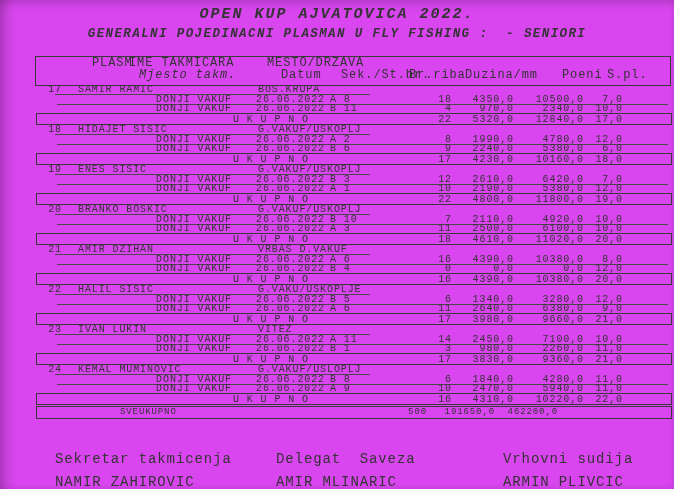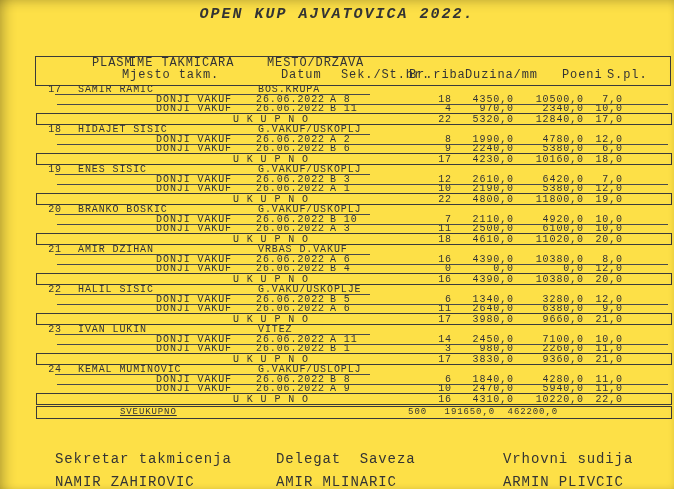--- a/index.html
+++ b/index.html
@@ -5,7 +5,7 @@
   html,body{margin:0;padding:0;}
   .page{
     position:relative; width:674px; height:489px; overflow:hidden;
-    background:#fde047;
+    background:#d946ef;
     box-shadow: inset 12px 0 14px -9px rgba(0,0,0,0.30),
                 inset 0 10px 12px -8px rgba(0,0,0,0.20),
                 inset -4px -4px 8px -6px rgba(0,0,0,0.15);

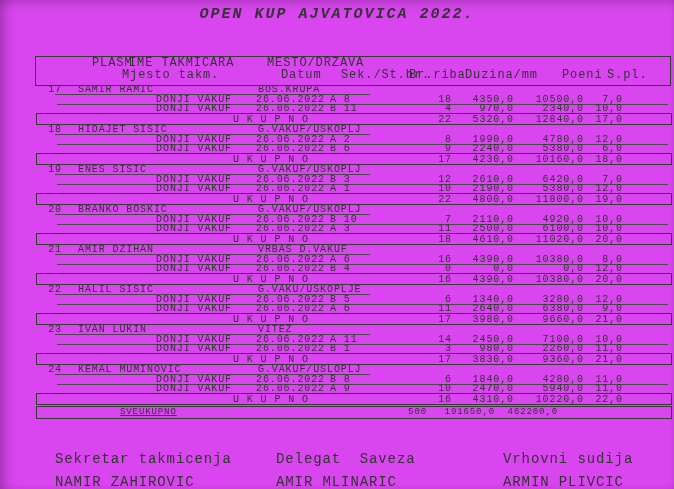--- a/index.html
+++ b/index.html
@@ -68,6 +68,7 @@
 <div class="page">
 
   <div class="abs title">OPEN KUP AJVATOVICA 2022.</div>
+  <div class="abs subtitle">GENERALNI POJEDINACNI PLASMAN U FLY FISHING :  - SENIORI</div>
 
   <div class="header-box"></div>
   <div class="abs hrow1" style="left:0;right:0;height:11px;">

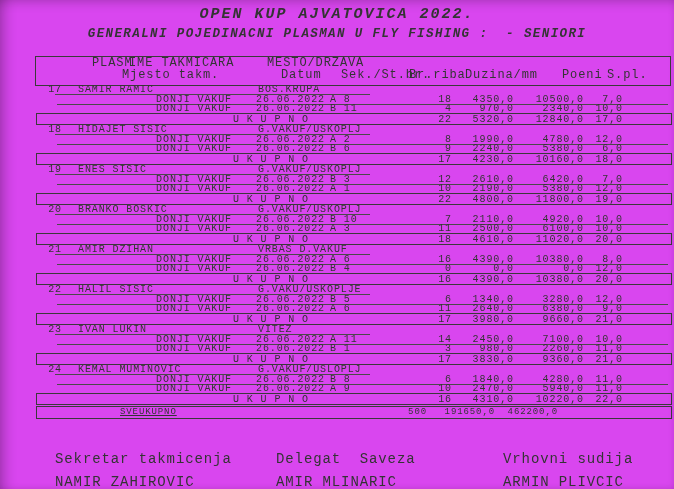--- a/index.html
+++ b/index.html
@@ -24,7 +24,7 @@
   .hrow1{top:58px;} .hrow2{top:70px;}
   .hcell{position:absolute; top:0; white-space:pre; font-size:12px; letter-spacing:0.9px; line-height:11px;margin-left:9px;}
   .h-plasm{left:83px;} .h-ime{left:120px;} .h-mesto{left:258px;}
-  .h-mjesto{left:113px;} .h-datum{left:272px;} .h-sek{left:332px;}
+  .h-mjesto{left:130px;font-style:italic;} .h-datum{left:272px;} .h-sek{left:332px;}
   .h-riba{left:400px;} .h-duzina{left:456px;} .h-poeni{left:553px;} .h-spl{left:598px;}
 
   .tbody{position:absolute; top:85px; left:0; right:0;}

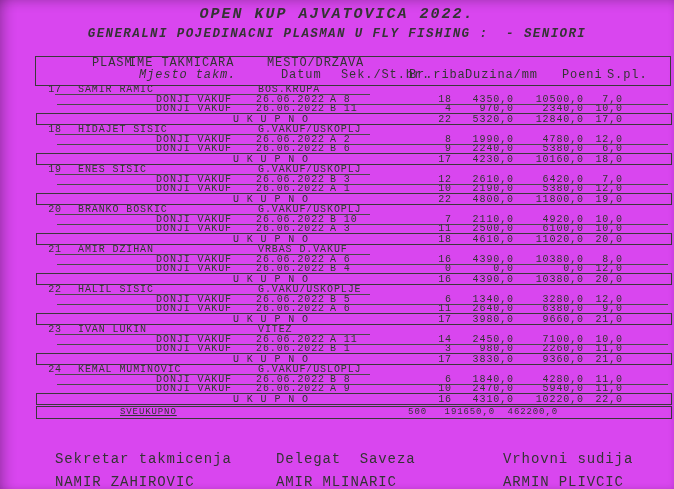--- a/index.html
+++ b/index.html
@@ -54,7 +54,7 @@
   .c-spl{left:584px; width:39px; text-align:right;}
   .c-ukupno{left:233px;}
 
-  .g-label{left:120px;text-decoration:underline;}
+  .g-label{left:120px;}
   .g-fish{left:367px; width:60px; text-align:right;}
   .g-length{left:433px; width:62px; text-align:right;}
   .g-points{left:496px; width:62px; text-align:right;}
========
• Required action:
Scan the entries above for the string "margin" and copy each line containing it.

• Task response:
   html,body{margin:0;padding:0;}
   .hcell{position:absolute; top:0; white-space:pre; font-size:12px; letter-spacing:0.9px; line-height:11px;margin-left:9px;}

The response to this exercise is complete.